3 Synchronization techniques to test WebRTC at scale

Testing WebRTC is hard enough when you need to automate a single test scenario with two people in it, so doing things at scale means lots more headache.

We’ve noticed that in the past several months where more developers have started using our service to understand the capacity they can load on a single server. And as we do with all of our customers, we assisted them in setting up the scripts properly – it is still early days for us, so we make it a point to learn from these interactions.

What we immediately noticed is, that while our existing mechanisms for synchronization can be used – they should be used slightly differently because at scale the problems are also different.

How do you synchronize with testRTC?

There are two main mechanisms in testRTC to synchronize tests, and we use them together.

What we do is think of a test run as a collection of sessions. Each session has its own group of agents/browsers who make up that session. And inside each such session group – you can share values across the agents.

So if we want to try and do a test run for our WebRTC service similar to the above – 4 video conference calls of 5 browsers in each call, we configure it the following way in testRTC:

While this is all nice and peachy, let’s assume that in order to initiate a video conference, we need someone in each group of 5 browsers to be the first to do *something*. It can be setting up the conference, getting a random URL – whatever.

This is why we’ve added the session values mechanism. With it, one agent (=browser) inside the session, can share a specific value with all other agents in his session – and agents can wait to receive such a value and act upon it.

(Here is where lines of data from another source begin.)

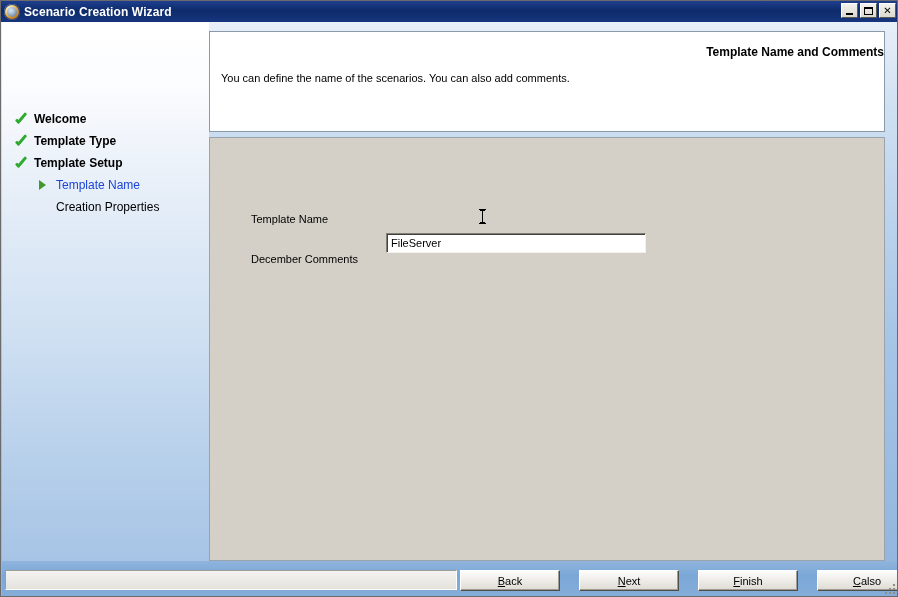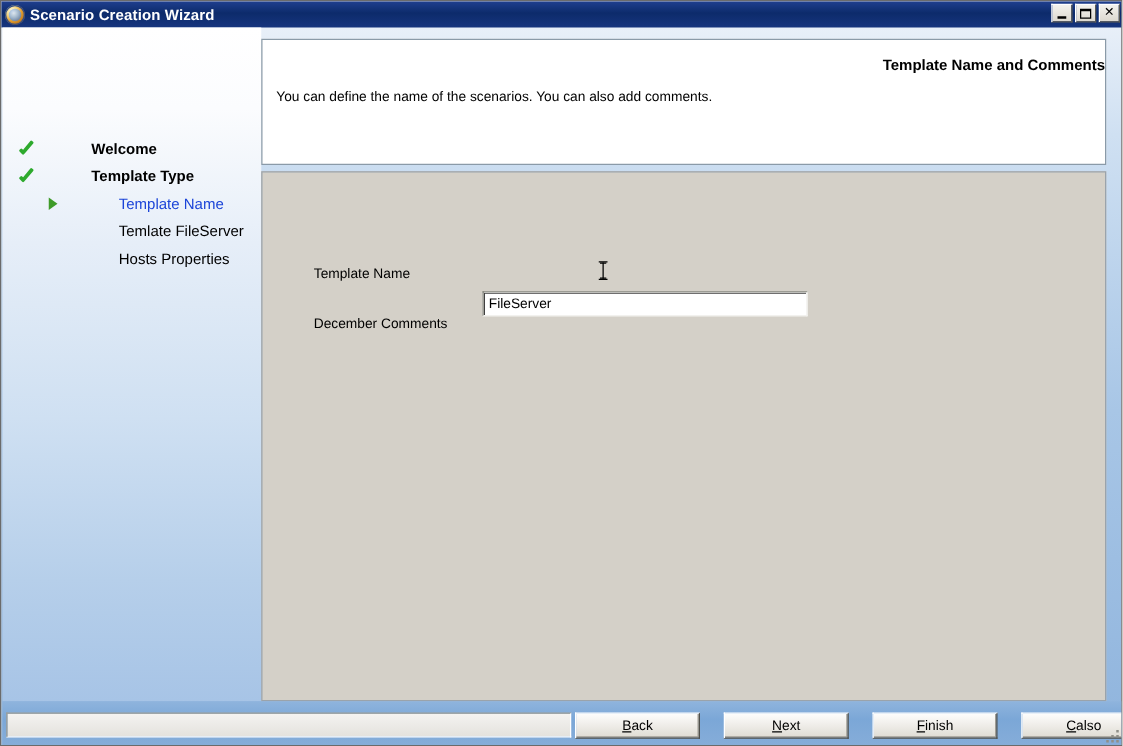--- a/index.html
+++ b/index.html
@@ -126,7 +126,6 @@
     align-items: center;
     height: 22px;
     white-space: nowrap;
-    gap: 39px;
   }
   .nav-marker {
     width: 18px;

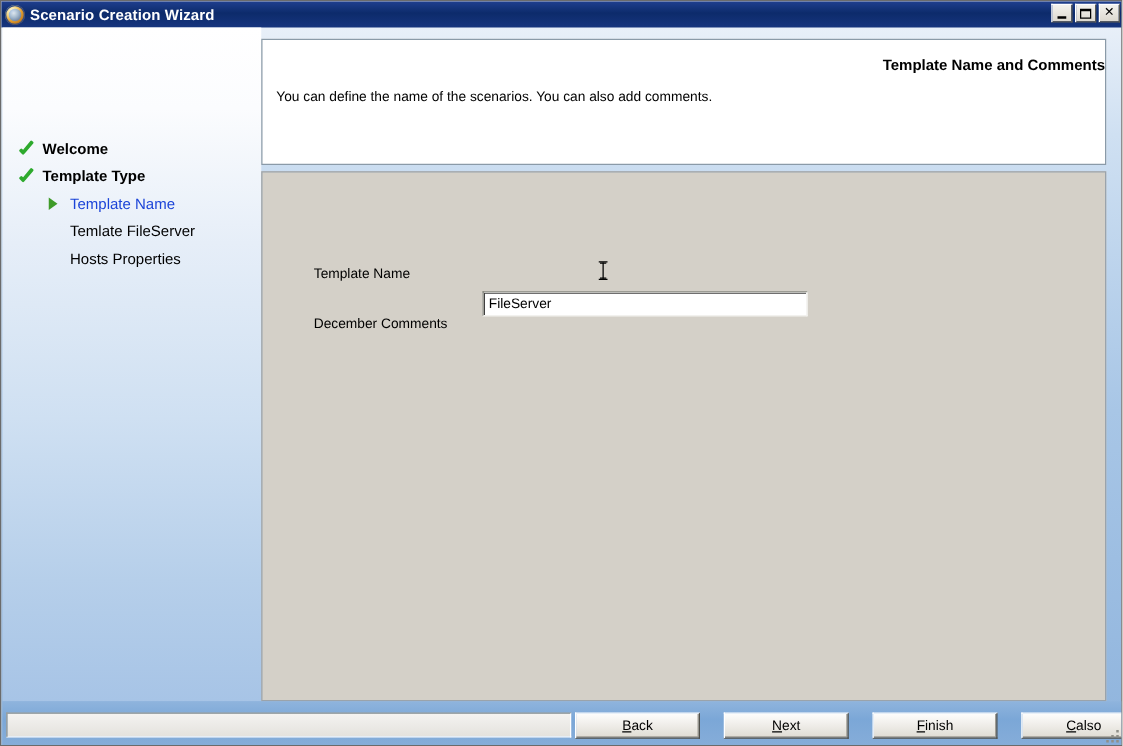--- a/index.html
+++ b/index.html
@@ -402,6 +402,12 @@
         <span class="nav-label">Template Type</span>
       </div>
 
+      <div class="nav-item level-main">
+        <span class="nav-marker">
+            <span class="ico-check"></span>
+          </span>
+        <span class="nav-label">Template Setup</span>
+      </div>
 
       <div class="nav-item level-sub current">
         <span class="nav-marker">

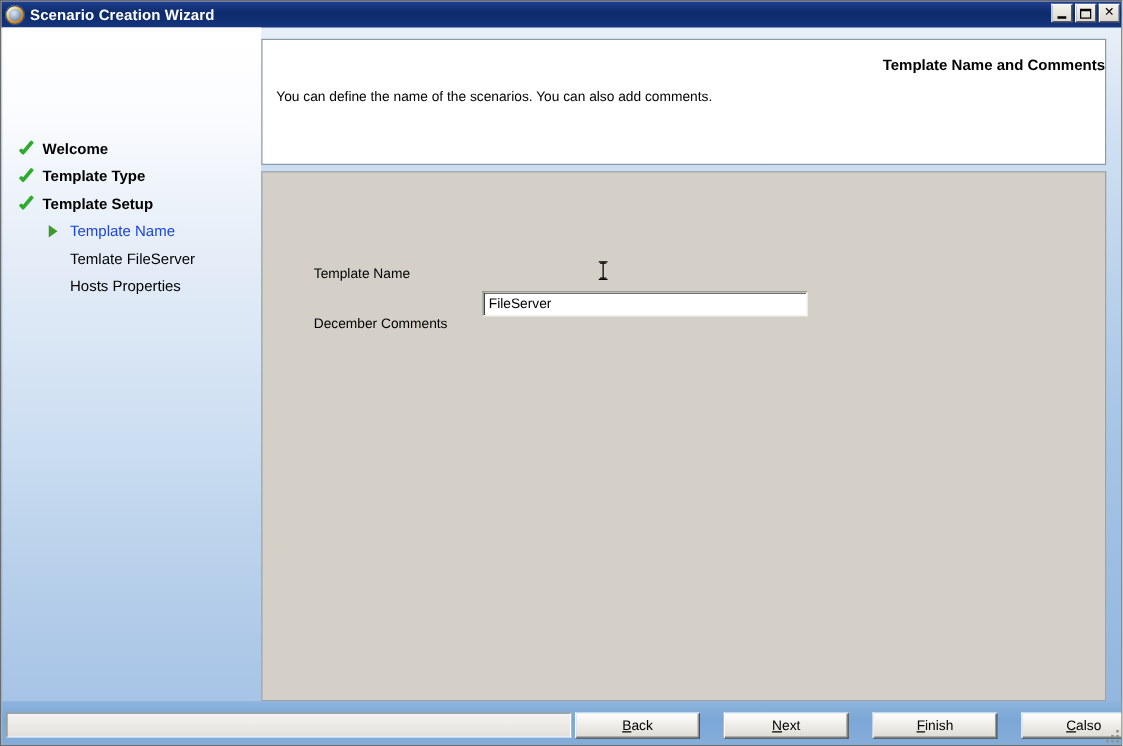--- a/index.html
+++ b/index.html
@@ -418,7 +418,7 @@
 
       <div class="nav-item level-sub">
         <span class="nav-marker"></span>
-        <span class="nav-label">Temlate FileServer</span>
+        <span class="nav-label">Creation Properties</span>
       </div>
 
       <div class="nav-item level-sub">

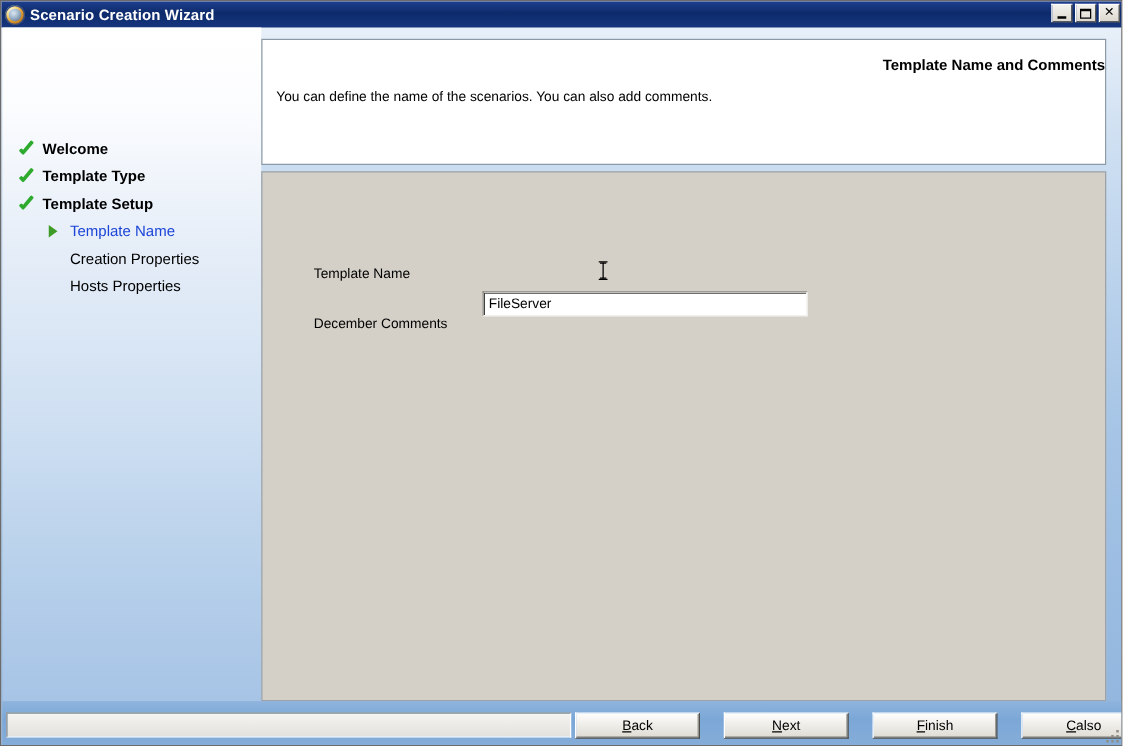--- a/index.html
+++ b/index.html
@@ -421,10 +421,6 @@
         <span class="nav-label">Creation Properties</span>
       </div>
 
-      <div class="nav-item level-sub">
-        <span class="nav-marker"></span>
-        <span class="nav-label">Hosts Properties</span>
-      </div>
 
     </div>
   </div>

Here’s how it looks like for a testRTC agent to announce it logged in and is ready to accept an incoming call for example:

We decided arbitrarily to call our session key “readyForCall”, and we used an arbitrary value of “ignore” just because.

On the ‘receiving’ end here, we use the following code:

So now we have the second browser in the session waiting to get a value for “readyForCall”, and in this simple case, ignore the value and click the “.call” button in the UI.

This technique is something we use all the time in most of the scripts these days to get agents to synchronize their actions properly.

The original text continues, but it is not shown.